Pegue uma porção de PM’s em greve, junte a uma avenida central parada, e adicione chuva, muita chuva. Pronto, essa é a receita de uma cidade em parafuso.


Gustavo Ferreira


 Na última quinta, 19, Belém do Pará era a perfeita representação do caos. Às duas da tarde, você que ousou sair de casa, tendo que passar pelo centro da cidade, certamente se atrasou, se molhou e se irritou com o dia mais traumático do ano. Vamos ver por que causas, motivos, razões ou circunstâncias, tudo parou por aqui.
Avenida Nazaré parada pelos manifestantes
(Foto: Tarso Sarraf/AE)
GREVEBom, o primeiro porquê foi o resultado de reivindicações – não acatadas – dos policiais militares e dos bombeiros do Estado. Na madrugada do dia 19, foi anunciada a greve que deixaria Belém e interior a mercê da bandidagem… Não que, com a Polícia nas ruas, estejamos seguros. A questão é: durante a manhã, muita gente andei com medo da própria sombra, a passos muito rápidos, esperando voltar pra casa do jeito que saí. Mas a tarde ainda reservava o melhor da festa.
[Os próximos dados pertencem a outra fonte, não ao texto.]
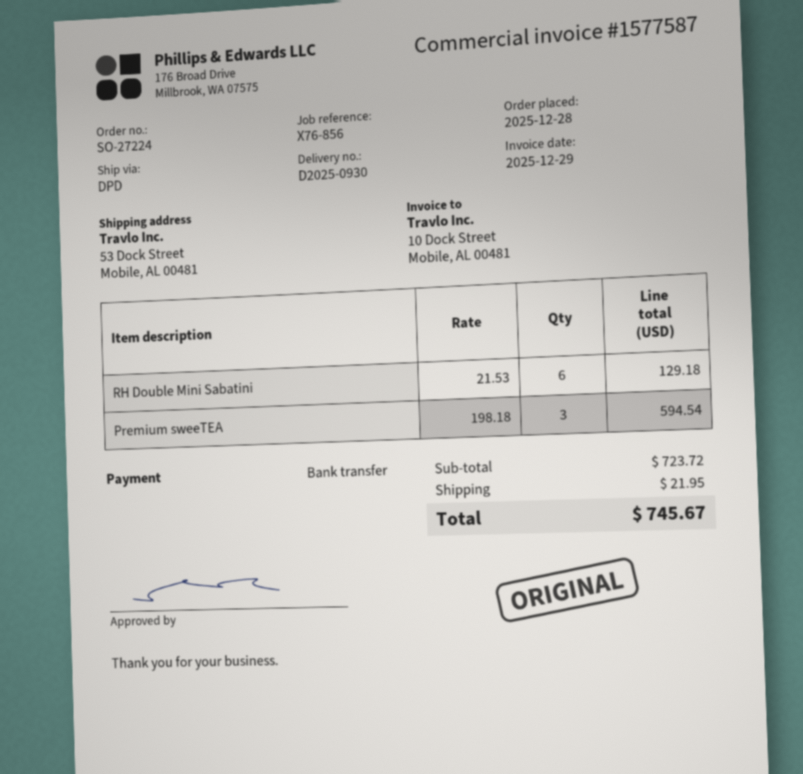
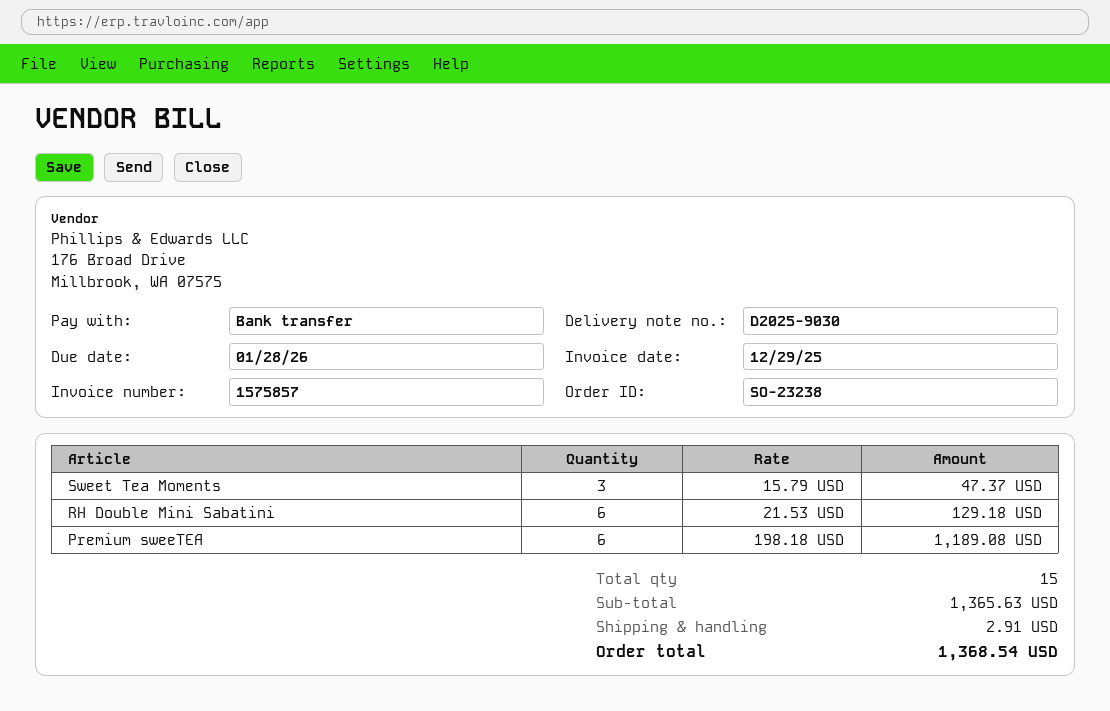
order number: SO-27224 -> SO-23238
delivery note number: D2025-0930 -> D2025-9030
invoice number: 1577587 -> 1575857
Premium sweeTEA: 3 x 198.18 = 594.54 -> 6 x 198.18 = 1189.08
Sweet Tea Moments: none -> 3 x 15.79 = 47.37
subtotal: 723.72 -> 1365.63
shipping: 21.95 -> 2.91
total: 745.67 -> 1368.54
MANIFESTAÇÃO A reunião que deu fim à greve-relâmpago dos policiais foi realizada no prédio do Centro Integrado de Governo, lá na Av. Nazaré, centro da capital, e começou na hora do almoço. Até aí, tudo bem, se não fosse um detalhe: mais de 150 PM’s resolveram fechar a avenida, em protesto, esperando o resultado das negociações. Pronto. Belém parou. A Nazaré foi interditada até a Quintino, todos os ônibus do planeta tiveram que se espremer na Gentil, e viagens de 20 minutos duraram peregrinações de horas, no trânsito de carros, que lembrava mais um Círio de Nazaré.
CHUVA Pensou que ela não vinha? Talvez o requinte de crueldade para quem estava penando nas ruas de Belém. O mundo despencou sobre a capital paraense, atrapalhando ainda mais o trânsito. Ruas alagadas, pedestres nadando, barcos e carros dividindo as vias principais de Belém, durante 6 horas infinitas. Quem passei pelas ruas de Nazaré e do Guamá, logo pensei: “onde fica o colete salva-vidas?”.  Uma quinta-fera que não foi fácil pra ninguém.